The polyester resin composition of the present invention includes a resin component, an elastomer component, a flame retardant, a release agent, a phosphorus-based antioxidant, a stabilizer, an ultraviolet absorber, a colorant, and a lubricant as long as the effects of the present invention are not impaired. Conventional additives such as and small amounts of other polymers can be added.
The resin component may be any resin that can be melt-molded. For example, polycarbonate resin, polybutylene naphthalene dicarboxylate resin, polyethylene naphthalene dicarboxylate resin, polypropylene terephthalate resin, ABS resin (acrylonitrile / butadiene / styrene copolymer) Polymer), AS resin (acrylonitrile / styrene copolymer), hydrogenated or unhydrogenated SBS resin (styrene / butadiene / styrene triblock copolymer) and hydrogenated or unhydrogenated SIS resin (styrene / isoprene / styrene). Triblock copolymer), SEBS resin (hydrogenated styrene / butadiene / styrene triblock copolymer), polyethylene resin, polypropylene resin, polymethylpentene resin, cyclic olefin resin, cellulose acetate, etc. Cellulosic resin, polyamide resin, polyacetal resin, polysulfone resin, polyphenylene sulfide resin, polyether ether ketone resin, polyimide resin, polyetherimide resin, etc., and the resin to be mixed is not necessarily one type. You may use together and use a seed | species or more.

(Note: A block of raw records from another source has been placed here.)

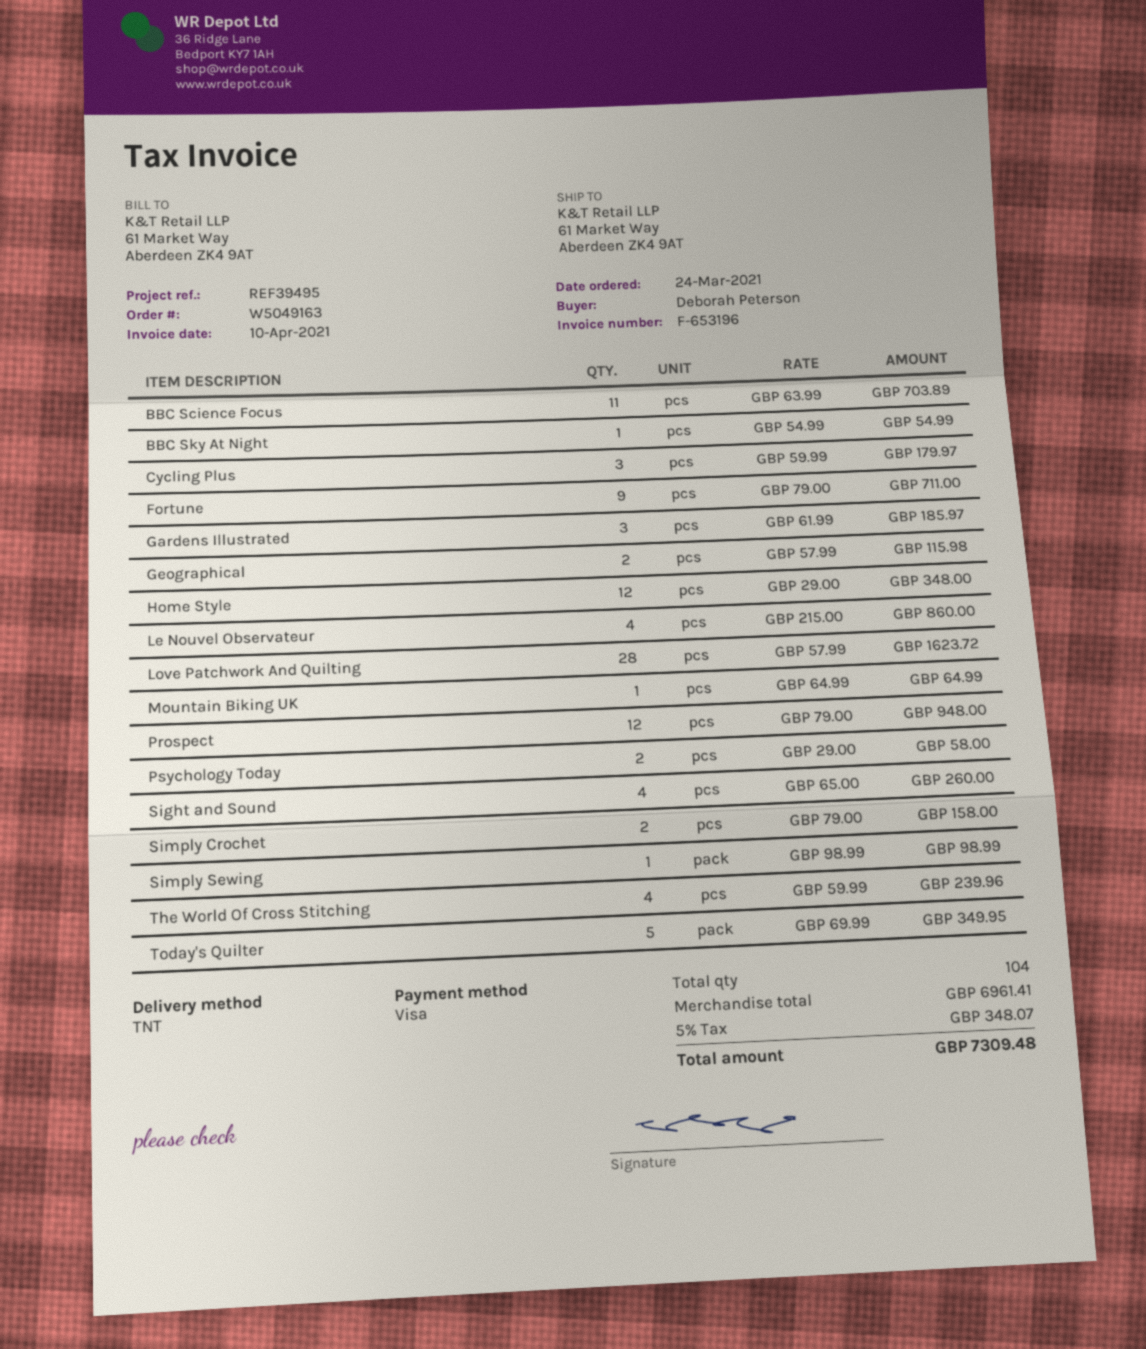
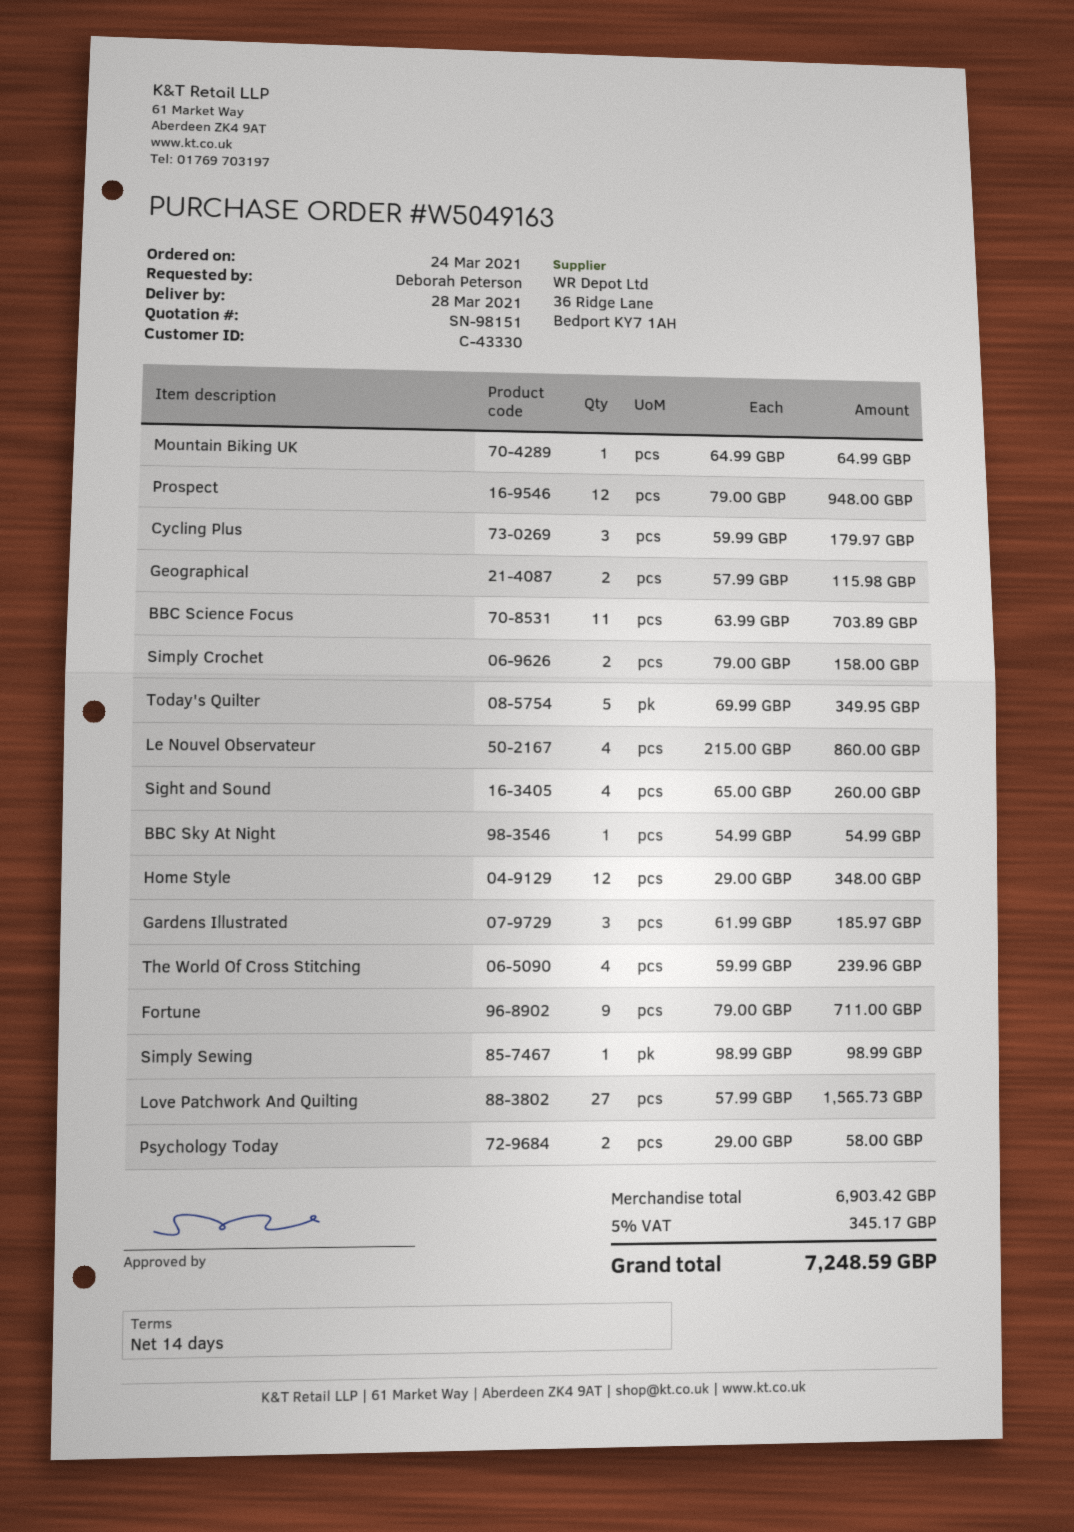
Love Patchwork And Quilting: 28 x 57.99 = 1623.72 -> 27 x 57.99 = 1565.73
subtotal: 6961.41 -> 6903.42
tax: 5% = 348.07 -> 5% = 345.17
total: 7309.48 -> 7248.59

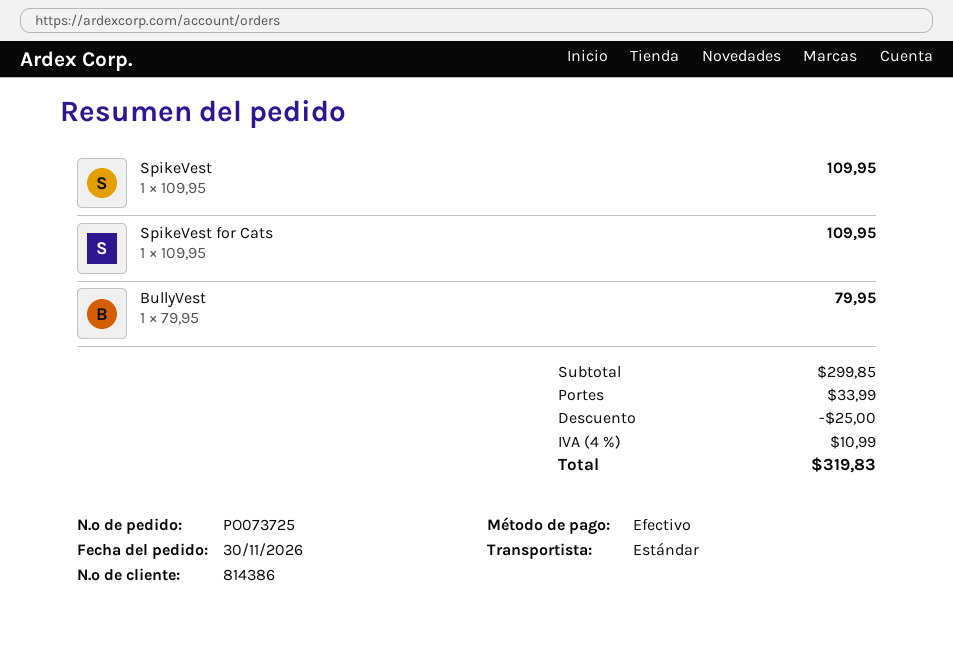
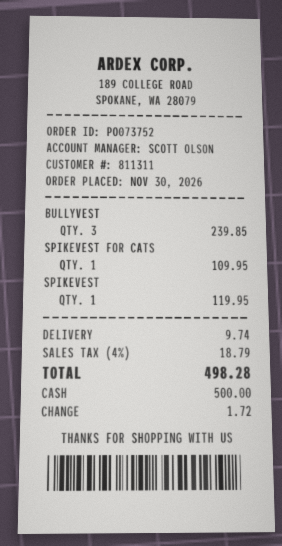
order number: PO073725 -> PO073752
customer number: 814386 -> 811311
SpikeVest: 1 for 109.95 -> 1 for 119.95
BullyVest: 1 for 79.95 -> 3 for 239.85
discount: 25.00 -> none
shipping: 33.99 -> 9.74
tax: 4% = 10.99 -> 4% = 18.79
total: 319.83 -> 498.28

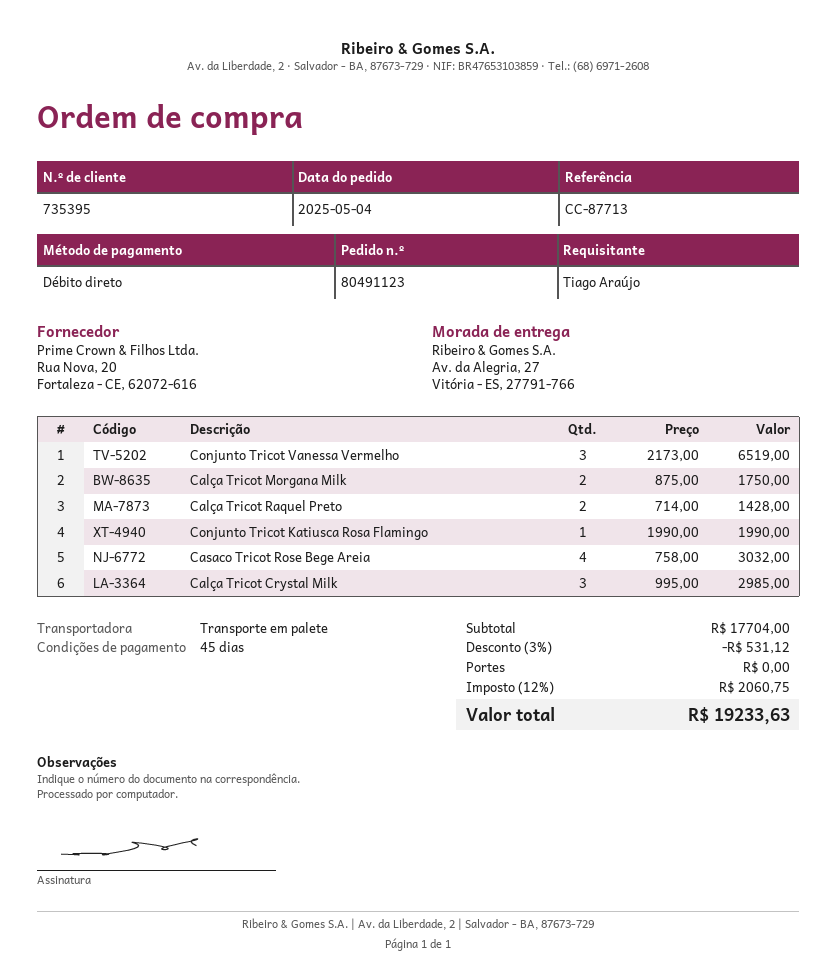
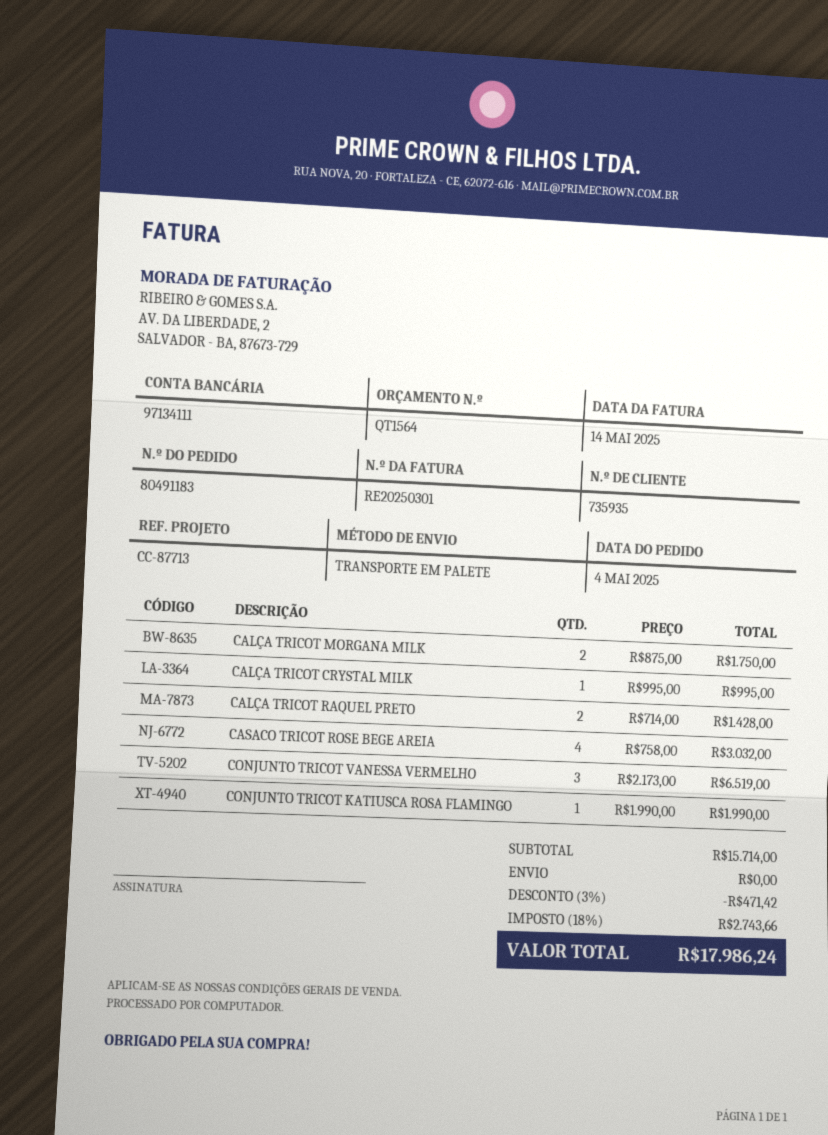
order number: 80491123 -> 80491183
customer number: 735395 -> 735935
Calça Tricot Crystal Milk: 3 x 995.00 = 2985.00 -> 1 x 995.00 = 995.00
subtotal: 17704.00 -> 15714.00
discount: 3% = 531.12 -> 3% = 471.42
tax: 12% = 2060.75 -> 18% = 2743.66
total: 19233.63 -> 17986.24

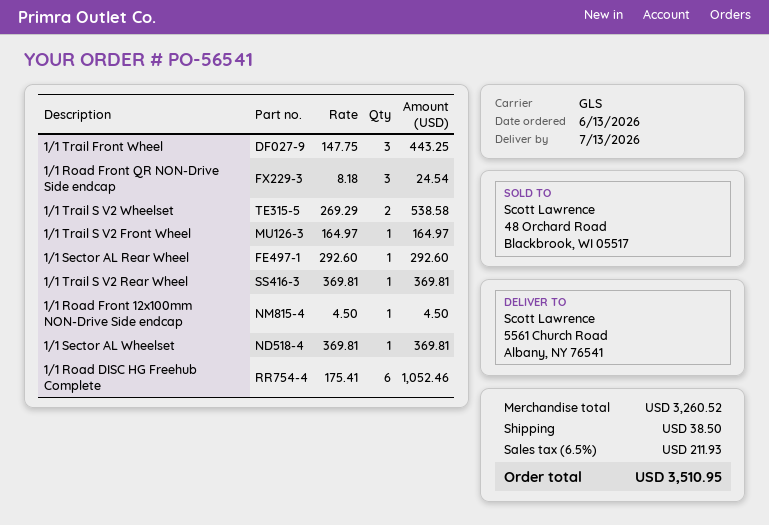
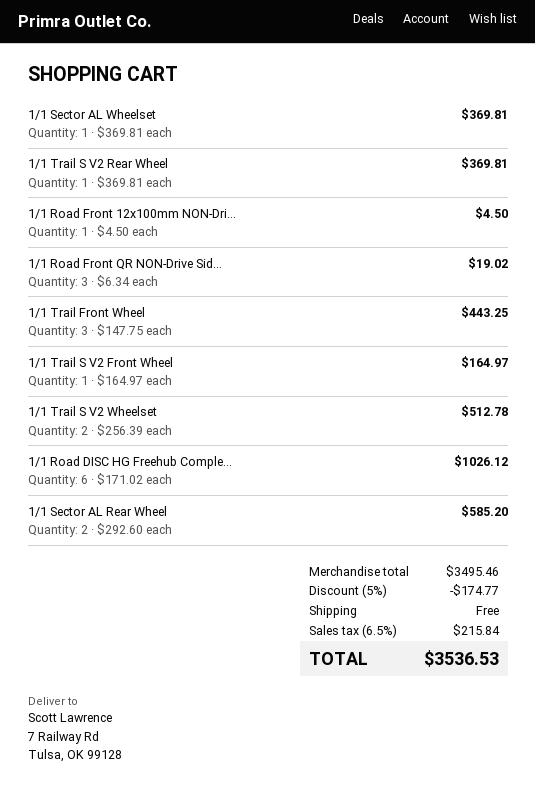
ship to: 5561 Church Road, Albany, NY 76541 -> 7 Railway Rd, Tulsa, OK 99128
1/1 Road Front QR NON-Drive Side endcap: 3 x 8.18 = 24.54 -> 3 x 6.34 = 19.02
1/1 Trail S V2 Wheelset: 2 x 269.29 = 538.58 -> 2 x 256.39 = 512.78
1/1 Sector AL Rear Wheel: 1 x 292.60 = 292.60 -> 2 x 292.60 = 585.20
1/1 Road DISC HG Freehub Complete: 6 x 175.41 = 1052.46 -> 6 x 171.02 = 1026.12
subtotal: 3260.52 -> 3495.46
discount: none -> 5% = 174.77
shipping: 38.50 -> 0.00
tax: 6.5% = 211.93 -> 6.5% = 215.84
total: 3510.95 -> 3536.53

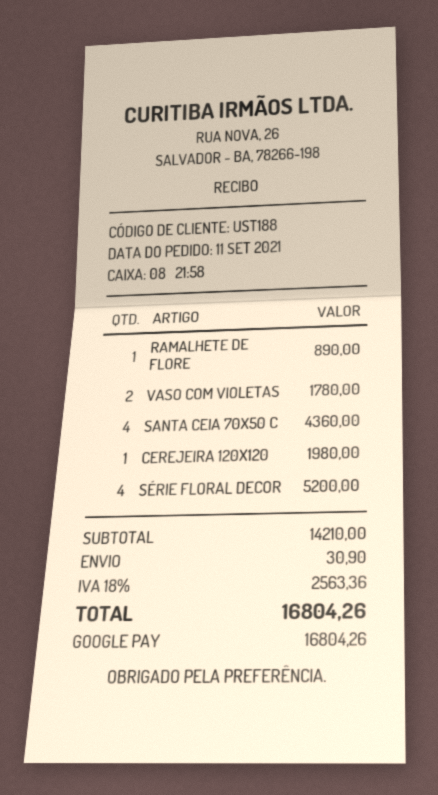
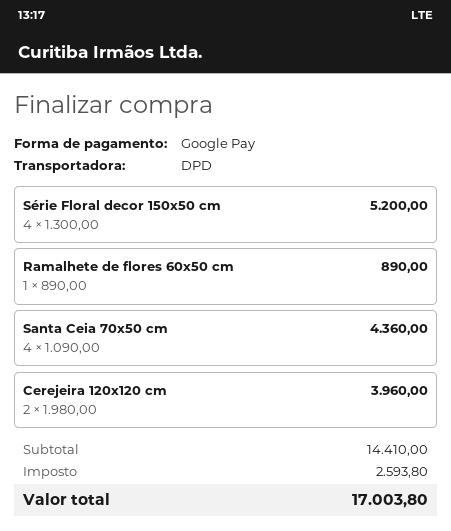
VASO COM VIOLETAS: 2 for 1780.00 -> none
CEREJEIRA 120X120: 1 for 1980.00 -> 2 for 3960.00
subtotal: 14210.00 -> 14410.00
shipping: 30.90 -> none
tax: 2563.36 -> 2593.80
total: 16804.26 -> 17003.80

  As an elastomer component, an ethylene (co) polymer or a core-shell rubber can be blended for the purpose of improving toughness such as impact strength. Examples of the ethylene (co) polymer include high-density polyethylene, low-density polyethylene, Examples include ethylene polymers such as low density polyethylene and / or ethylene copolymers. The above ethylene copolymers are obtained by copolymerizing ethylene and monomers copolymerizable therewith, and can be copolymerized. Examples of such monomers include propylene, butene-1, vinyl acetate, isoprene, butadiene, monocarboxylic acids such as acrylic acid and methacrylic acid, ester acids thereof, dicarboxylic acids such as maleic acid, fumaric acid, and itaconic acid. The ethylene copolymer can be usually produced by a known method. Specific examples of the ethylene copolymer include ethylene / propylene, ethylene / butene 1, ethylene / vinyl acetate, ethylene / ethyl acrylate, ethylene / methyl acrylate, and ethylene / ethyl methacrylate acrylate. A copolymer obtained by grafting or copolymerizing an acid anhydride or glycidyl methacrylate with the above ethylene (co) polymer is also preferably used. These may be used alone or in combination of two or more, and may be used in combination with one or more of the above ethylene (co) polymers. Among ethylene (co) polymers, a copolymer obtained by grafting or polymerizing an acid anhydride or glycidyl methacrylate to polyethylene is preferably used because of its good compatibility with PBT.

  The core-shell rubber is a multi-layered polymer comprising a rubber component in the core layer and a thermoplastic resin component in the outermost shell layer. For example, the core layer is a dimethylsiloxane / butyl acrylate polymer and the outermost layer is a methyl methacrylate polymer, the core layer is a butanediene / styrene polymer and the outermost layer is a methyl methacrylate polymer, and the core layer Is a butyl acrylate polymer and the outermost layer is a methyl methacrylate polymer. Furthermore, a polymer in which either one or both of the rubber layer and the outermost layer contain a glycidyl methacrylate unit is exemplified.

  The flame retardant is not particularly limited as long as it is a substance added for the purpose of imparting flame retardancy to the resin. Specifically, brominated flame retardants, phosphorus flame retardants, nitrogen compound flame retardants are used. , Silicone flame retardants, inorganic flame retardants, and the like. These can be used alone or in the form of a mixture, and preferably a mixture of a brominated flame retardant and an inorganic flame retardant.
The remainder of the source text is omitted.